こんにちは。高崎ビューティモード専門学校の教員の髙栁です。
今回は杖を使った歩き方についてご説明いたします。

先日わたくし高柳は左膝あたりに激痛がはしり支えなしでは歩行することが出来ない状態になりました。
家族にサポートをしてもらいやっと家まで帰れたのですが、激痛の原因は不明です。
3日ほどで戻ったので、どこかにぶつけたのか…それとも病気の前兆なのか…正直ちょっと怖いです。やはり50歳になってからしっかりとガタがきています。
さて、杖が「歩行を助ける道具」だと皆さんご存知でしょうが、実は杖を持つ手を勘違いをしている人が多くいます。
病院へ行けば医師から正しい方法を教えてもらえますが、今回は正しい杖歩行をご紹介したいと思います。
本校では、自由選択授業で福祉理美容士を取得が出来る授業があり、その中の理論と実技で杖歩行を学びます。
杖は歩行をサポートし、バランスを保つための重要な補助具です。正しい持ち方と歩行技術を身につけることで、利用者の安全と自立支援に役立ちます。
杖の持つ手は、健康の足を「健側」痛い方の足を「患側」とした時に「健側」の足の方側で杖を手で持ち使用をします。

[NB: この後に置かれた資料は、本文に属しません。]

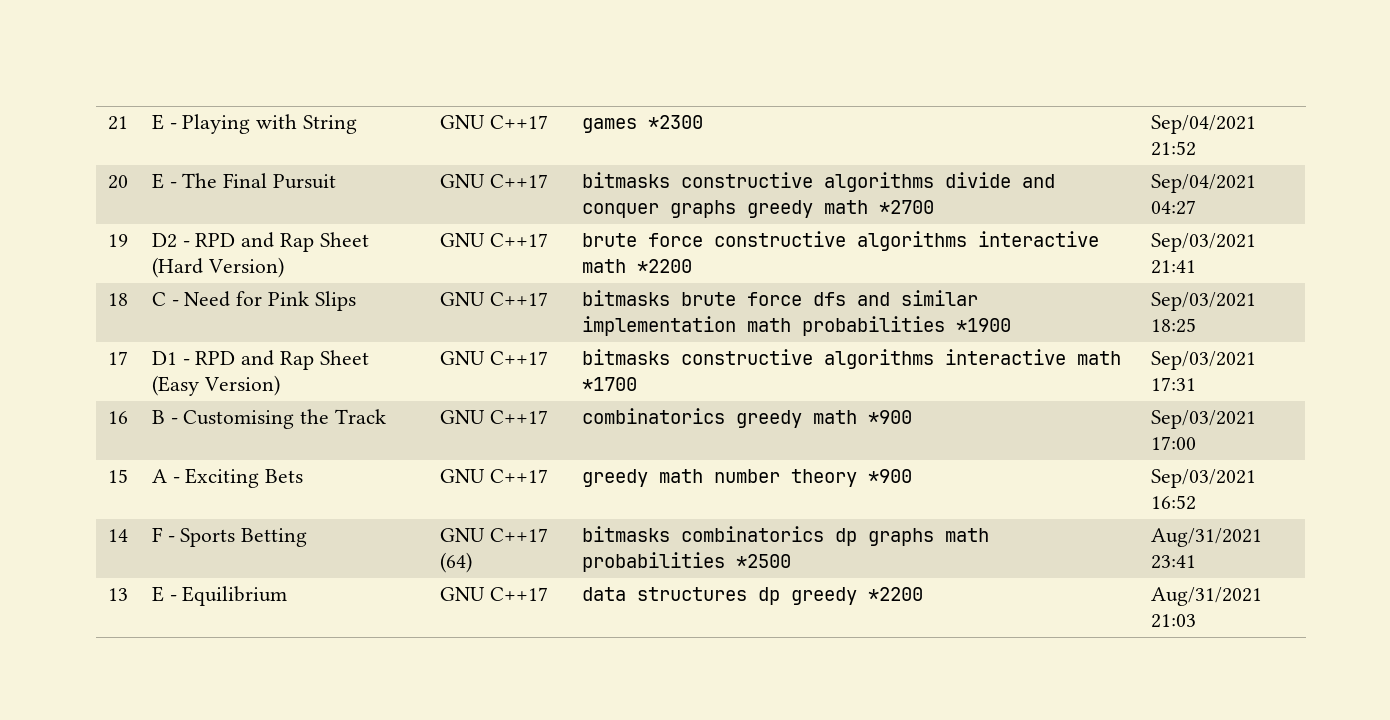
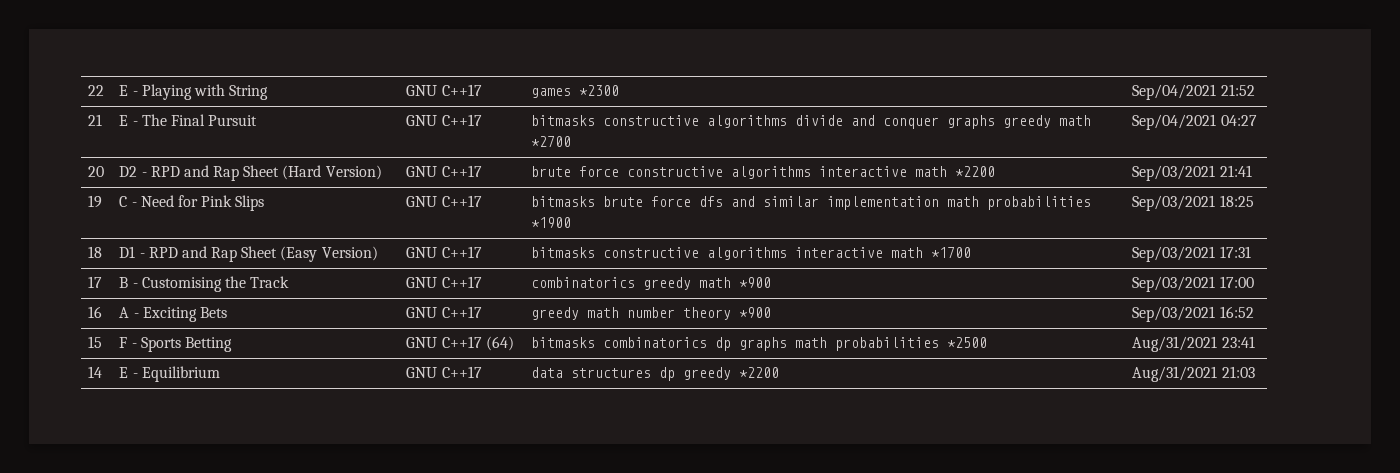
- 21 | E - Playing with String | GNU C++17 | games *2300 | Sep/04/2021 21:52
+ 22 | E - Playing with String | GNU C++17 | games *2300 | Sep/04/2021 21:52
- 20 | E - The Final Pursuit | GNU C++17 | bitmasks constructive algorithms divide and conquer graphs greedy math *2700 | Sep/04/2021 04:27
+ 21 | E - The Final Pursuit | GNU C++17 | bitmasks constructive algorithms divide and conquer graphs greedy math *2700 | Sep/04/2021 04:27
- 19 | D2 - RPD and Rap Sheet (Hard Version) | GNU C++17 | brute force constructive algorithms interactive math *2200 | Sep/03/2021 21:41
+ 20 | D2 - RPD and Rap Sheet (Hard Version) | GNU C++17 | brute force constructive algorithms interactive math *2200 | Sep/03/2021 21:41
- 18 | C - Need for Pink Slips | GNU C++17 | bitmasks brute force dfs and similar implementation math probabilities *1900 | Sep/03/2021 18:25
+ 19 | C - Need for Pink Slips | GNU C++17 | bitmasks brute force dfs and similar implementation math probabilities *1900 | Sep/03/2021 18:25
- 17 | D1 - RPD and Rap Sheet (Easy Version) | GNU C++17 | bitmasks constructive algorithms interactive math *1700 | Sep/03/2021 17:31
+ 18 | D1 - RPD and Rap Sheet (Easy Version) | GNU C++17 | bitmasks constructive algorithms interactive math *1700 | Sep/03/2021 17:31
- 16 | B - Customising the Track | GNU C++17 | combinatorics greedy math *900 | Sep/03/2021 17:00
+ 17 | B - Customising the Track | GNU C++17 | combinatorics greedy math *900 | Sep/03/2021 17:00
- 15 | A - Exciting Bets | GNU C++17 | greedy math number theory *900 | Sep/03/2021 16:52
+ 16 | A - Exciting Bets | GNU C++17 | greedy math number theory *900 | Sep/03/2021 16:52
- 14 | F - Sports Betting | GNU C++17 (64) | bitmasks combinatorics dp graphs math probabilities *2500 | Aug/31/2021 23:41
+ 15 | F - Sports Betting | GNU C++17 (64) | bitmasks combinatorics dp graphs math probabilities *2500 | Aug/31/2021 23:41
- 13 | E - Equilibrium | GNU C++17 | data structures dp greedy *2200 | Aug/31/2021 21:03
+ 14 | E - Equilibrium | GNU C++17 | data structures dp greedy *2200 | Aug/31/2021 21:03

公式HPよりhttps://www.hukusi-orosi.jp/cane/00_other/choice.html?srsltid=AfmBOorGNaMw-qcVaOarD1Hoo1a37aYkMv1IdDL8z-HtAGHS8SOLXzMy
それでは杖を使った歩き方についてご説明いたします。
杖を使った歩き方には、
「3動作歩行」と
「2動作歩行」
の2種類があります。
これらの方法は、それぞれの身体の状態や歩行の目的に応じて使い分けることが重要です。
【3動作歩行の特徴】
3動作歩行は、杖を持つ手と反対側の足、そして杖の動きの3つの動作を連動させて行います。

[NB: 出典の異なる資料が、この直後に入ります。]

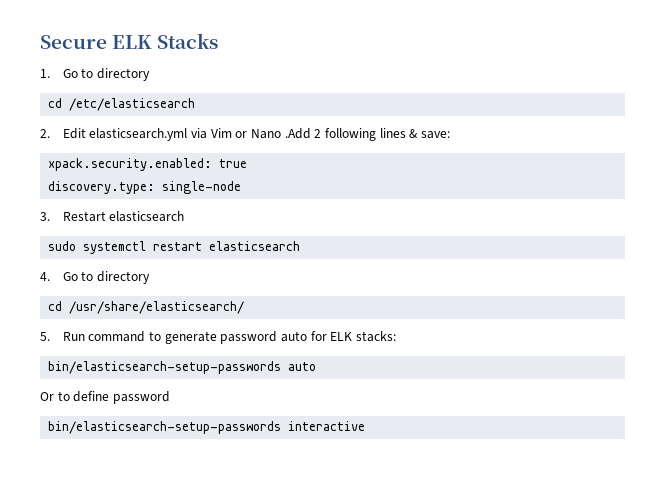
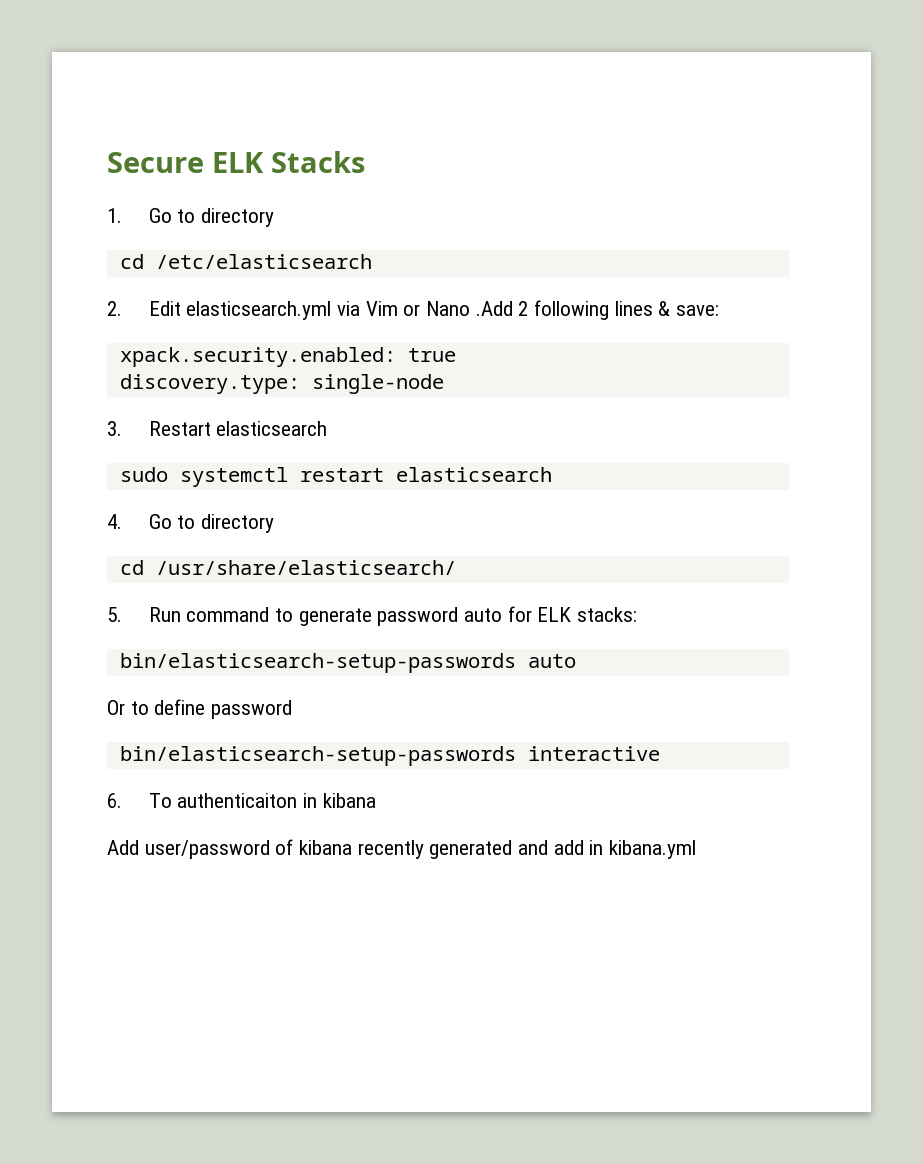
+ 6. To authenticaiton in kibana
+ Add user/password of kibana recently generated and add in kibana.yml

具体的には、杖を前に出し、その後に反対側の足を出し、次に杖をついて体を支える動作です。
この方法は、安定性が高く、バランスを崩しやすい方や歩行に不安がある方に適しています。
【2動作歩行の特徴】
2動作歩行は、杖と足の動作を2つの動作で行います。
つまり、杖を前に出したら、その後に反対側の足を出し、次に杖をついて体を支える流れです。

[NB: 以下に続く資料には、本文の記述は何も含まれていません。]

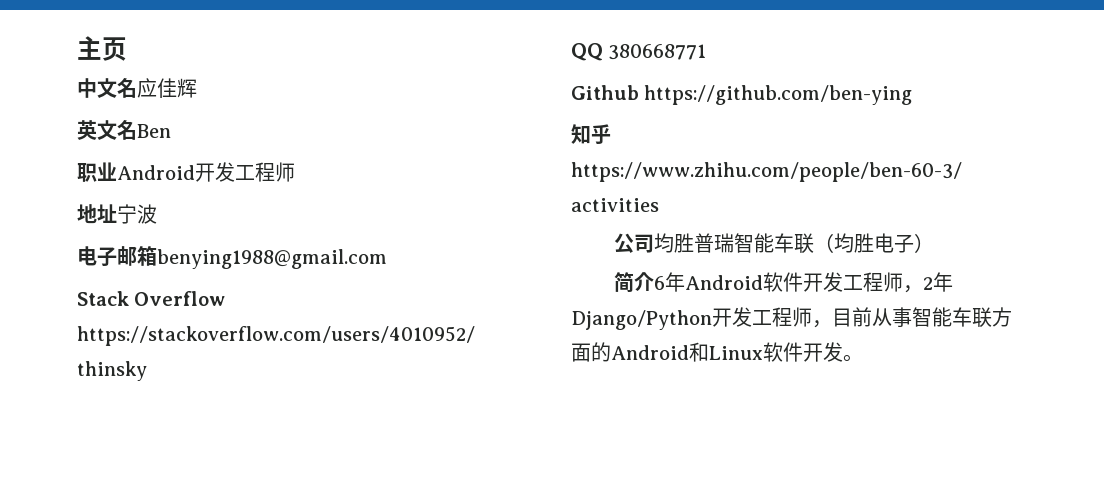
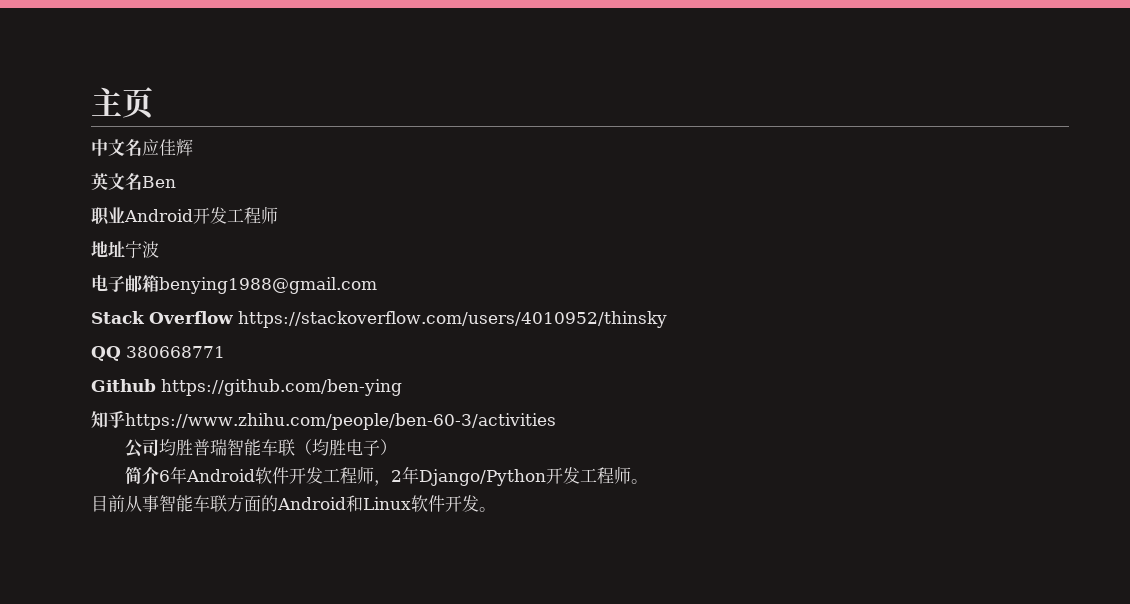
- 简介6年Android软件开发工程师，2年Django/Python开发工程师，目前从事智能车联方面的Android和Linux软件开发。
+ 简介6年Android软件开发工程师，2年Django/Python开发工程师。
+ 目前从事智能车联方面的Android和Linux软件开发。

こちらは、比較的安定した歩行ができる方や、歩行速度を上げたい場合に適しています。

公式HPよりhttps://swing-rehabili.com/2022/07/08/post-5010/
【身体の状態に合わせた調整】
歩き方を選ぶ際には、自分の身体の状態や歩行の目的を考慮しましょう。
例えば、
バランスに自信がない場合は「3動作歩行」を基本とし、
慣れてきたら「2動作歩行」
に切り替えると良いでしょう。
また、疲れやすい場合や関節に負担をかけたくない場合も、適切な歩き方を選ぶことが大切です。
【杖の種類と選び方】
杖には一本杖、4点杖、折りたたみ式、グリップタイプなどがあります。
選ぶ際は、身長や歩行の状態に合わせて調整できるものを選びましょう。
適切な長さは、立ったときに腕を自然に下ろした状態で肘が約15度に曲がる位置です。
【正しい持ち方】
・グリップをしっかり握る
・手首はリラックスさせる
・杖は体の側面に沿わせて持つ
・自然な姿勢を保つことで、安定した歩行が可能です。
【歩行の基本】
杖を前に出し、その後に反対側の足を出す。
杖と足の動作を連動させる。
体重を杖と足でバランスよく支えながら歩く。
【まとめ】
杖を使った歩行は、正しい持ち方と動作を身につけることで、安全に歩行できるようになります。
身体の状態に合わせて、「3動作歩行」と「2動作歩行」を使い分け、無理のない範囲で練習を続けて下さい。
健康な若いかたは山登りのときくらいしか出番はない杖ですが、この正しい使い方を知っているのと知らないのとでは大きな差です。
命を護る杖。
私はあと何年でお世話になるんだろうな…。